HONORABLE DENISE PAGE HOOD
WELLS FARGO BANK, N.A.,
TROTT LAW, P.C., JOHN AND JANE
DOES 1-15 and JOHN AND JANE
DOES CORPORATIONS 1-5,
Defendants.
____________________________________/
ORDER GRANTING MOTION TO DISMISS
OR FOR SUMMARY JUDGMENT
AND
DISMISSING ACTION WITH PREJUDICE
I.
BACKGROUND
On February 18, 2016, this action was removed by Defendant Wells Fargo
Bank, N.A. from the Washtenaw County Circuit Court. (Doc. No. 1) Plaintiff Robert
Mayer, proceeding pro se, filed the instant suit against Defendants Wells Fargo Bank,
N.A., Trott Law, P.C., John and Jane Does 1 through 15 and John and Jane Doe
Corporations 1 through 5 alleging the foreclosure of his property was illegal. Mayer
alleges that Defendants violated: MCLA § 600.3204(1)(b) (Count 1); MCLA §
600.3204(3) (Count 2); MCLA § 600.3208 (Count 3); MCLA § 600.3220 (Count 4);
and reservation to amend (Count 5). Mayer also filed a Notice of Les Pendes pursuant
to MCLA § 600.2701. Mayer seeks to quiet title, the return of his property, and treble
damages based on the foreclosed value of the property which was $244,900.

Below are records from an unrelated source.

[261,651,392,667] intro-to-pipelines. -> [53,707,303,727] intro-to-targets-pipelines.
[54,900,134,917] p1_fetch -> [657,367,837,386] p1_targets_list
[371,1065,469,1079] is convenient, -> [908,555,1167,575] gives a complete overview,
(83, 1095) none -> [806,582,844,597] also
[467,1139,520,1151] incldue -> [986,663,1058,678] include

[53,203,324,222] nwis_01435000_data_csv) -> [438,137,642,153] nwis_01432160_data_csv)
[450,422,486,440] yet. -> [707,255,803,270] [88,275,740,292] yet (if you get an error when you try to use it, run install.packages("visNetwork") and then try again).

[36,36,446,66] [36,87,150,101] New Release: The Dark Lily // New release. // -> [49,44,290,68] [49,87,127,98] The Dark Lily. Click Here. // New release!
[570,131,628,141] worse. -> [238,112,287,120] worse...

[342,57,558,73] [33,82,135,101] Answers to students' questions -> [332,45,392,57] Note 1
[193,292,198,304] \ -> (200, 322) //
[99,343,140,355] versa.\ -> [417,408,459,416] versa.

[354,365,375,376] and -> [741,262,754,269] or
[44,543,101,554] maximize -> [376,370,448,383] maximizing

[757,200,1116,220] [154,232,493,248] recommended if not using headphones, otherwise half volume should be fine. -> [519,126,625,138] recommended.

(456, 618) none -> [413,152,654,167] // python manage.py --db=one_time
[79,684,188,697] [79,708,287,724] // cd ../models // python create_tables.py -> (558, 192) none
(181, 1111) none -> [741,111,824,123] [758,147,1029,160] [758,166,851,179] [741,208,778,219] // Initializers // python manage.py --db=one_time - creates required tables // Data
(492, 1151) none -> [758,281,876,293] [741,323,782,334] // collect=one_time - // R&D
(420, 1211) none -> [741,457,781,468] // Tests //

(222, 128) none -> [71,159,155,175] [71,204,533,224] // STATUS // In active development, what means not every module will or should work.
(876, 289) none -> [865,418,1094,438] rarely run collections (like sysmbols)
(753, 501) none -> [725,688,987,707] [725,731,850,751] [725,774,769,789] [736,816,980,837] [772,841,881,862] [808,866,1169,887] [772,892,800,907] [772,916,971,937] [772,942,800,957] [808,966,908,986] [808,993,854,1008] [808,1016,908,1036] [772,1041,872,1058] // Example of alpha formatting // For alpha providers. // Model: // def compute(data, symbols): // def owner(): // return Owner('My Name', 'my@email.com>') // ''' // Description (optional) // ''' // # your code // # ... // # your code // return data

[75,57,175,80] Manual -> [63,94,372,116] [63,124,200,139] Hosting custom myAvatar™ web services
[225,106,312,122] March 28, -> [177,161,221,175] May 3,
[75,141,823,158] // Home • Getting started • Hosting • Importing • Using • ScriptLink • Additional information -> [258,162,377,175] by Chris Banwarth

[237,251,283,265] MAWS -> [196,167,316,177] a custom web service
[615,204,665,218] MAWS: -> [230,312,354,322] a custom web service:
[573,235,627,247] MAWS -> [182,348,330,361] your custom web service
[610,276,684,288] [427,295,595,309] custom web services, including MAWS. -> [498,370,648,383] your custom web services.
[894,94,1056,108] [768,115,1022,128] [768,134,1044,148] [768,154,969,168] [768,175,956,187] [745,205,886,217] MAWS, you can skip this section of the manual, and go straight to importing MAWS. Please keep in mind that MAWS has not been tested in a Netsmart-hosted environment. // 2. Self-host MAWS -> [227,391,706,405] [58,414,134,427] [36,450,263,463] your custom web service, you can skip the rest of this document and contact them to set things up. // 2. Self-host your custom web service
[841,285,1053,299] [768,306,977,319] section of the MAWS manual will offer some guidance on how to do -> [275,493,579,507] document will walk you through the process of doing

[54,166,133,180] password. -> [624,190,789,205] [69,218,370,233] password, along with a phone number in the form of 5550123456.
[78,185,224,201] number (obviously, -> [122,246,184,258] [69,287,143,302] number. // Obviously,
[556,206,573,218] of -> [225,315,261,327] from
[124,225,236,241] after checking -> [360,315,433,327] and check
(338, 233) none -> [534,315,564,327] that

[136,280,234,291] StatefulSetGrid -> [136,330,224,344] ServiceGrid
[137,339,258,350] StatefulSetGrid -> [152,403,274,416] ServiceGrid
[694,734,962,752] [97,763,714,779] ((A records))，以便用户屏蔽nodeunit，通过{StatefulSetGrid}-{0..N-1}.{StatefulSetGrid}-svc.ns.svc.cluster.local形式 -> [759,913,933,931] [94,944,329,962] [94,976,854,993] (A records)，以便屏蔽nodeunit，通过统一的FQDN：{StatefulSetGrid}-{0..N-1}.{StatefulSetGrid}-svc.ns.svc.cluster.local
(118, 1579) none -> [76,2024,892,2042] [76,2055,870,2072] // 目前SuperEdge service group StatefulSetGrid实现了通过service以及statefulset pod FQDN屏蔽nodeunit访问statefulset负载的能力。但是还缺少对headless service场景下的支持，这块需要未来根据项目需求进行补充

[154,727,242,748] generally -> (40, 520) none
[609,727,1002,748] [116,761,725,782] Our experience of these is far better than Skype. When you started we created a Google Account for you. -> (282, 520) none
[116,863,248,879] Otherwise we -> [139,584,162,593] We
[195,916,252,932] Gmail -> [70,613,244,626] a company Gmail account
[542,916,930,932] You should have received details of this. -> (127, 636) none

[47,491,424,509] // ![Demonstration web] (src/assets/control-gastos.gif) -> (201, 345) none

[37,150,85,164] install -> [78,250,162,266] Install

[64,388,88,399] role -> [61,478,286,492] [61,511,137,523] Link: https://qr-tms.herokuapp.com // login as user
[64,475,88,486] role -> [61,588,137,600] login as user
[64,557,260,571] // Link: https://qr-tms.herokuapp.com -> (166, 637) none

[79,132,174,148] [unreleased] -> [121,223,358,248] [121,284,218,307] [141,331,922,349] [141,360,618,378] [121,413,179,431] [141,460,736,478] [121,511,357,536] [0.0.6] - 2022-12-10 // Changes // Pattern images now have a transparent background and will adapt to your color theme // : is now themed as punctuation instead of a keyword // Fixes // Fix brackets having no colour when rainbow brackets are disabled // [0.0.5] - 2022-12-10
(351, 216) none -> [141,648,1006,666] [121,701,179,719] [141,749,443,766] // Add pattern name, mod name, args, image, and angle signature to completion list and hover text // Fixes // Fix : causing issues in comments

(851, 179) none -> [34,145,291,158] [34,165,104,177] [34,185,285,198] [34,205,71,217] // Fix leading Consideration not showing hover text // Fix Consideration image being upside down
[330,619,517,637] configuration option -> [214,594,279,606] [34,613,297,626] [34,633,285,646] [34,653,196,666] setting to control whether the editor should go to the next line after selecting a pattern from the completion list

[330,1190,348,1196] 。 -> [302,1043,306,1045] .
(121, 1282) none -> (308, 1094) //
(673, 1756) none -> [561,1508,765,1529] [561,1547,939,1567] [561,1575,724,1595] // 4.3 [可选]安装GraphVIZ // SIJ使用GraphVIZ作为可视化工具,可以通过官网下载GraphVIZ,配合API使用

Mayer alleges that on August 6, 2016, the property located at 7628 7 Mile Rd.,
Salem Township, Michigan, 48167, was foreclosed by “Sheriff’s Deed on Mortgage
Sale.” (Doc. No. 1-2, Comp., ¶ 4) Mayer claims that Wells Fargo improperly
foreclosed on the property on August 6, 2015 and improperly removed the first case,
Case No. 15-12503, on October 7, 2015 since Mayer had filed a Lis Pendes prior to
the foreclosure and removal on May 27, 2015. Id. at ¶¶ 7-10.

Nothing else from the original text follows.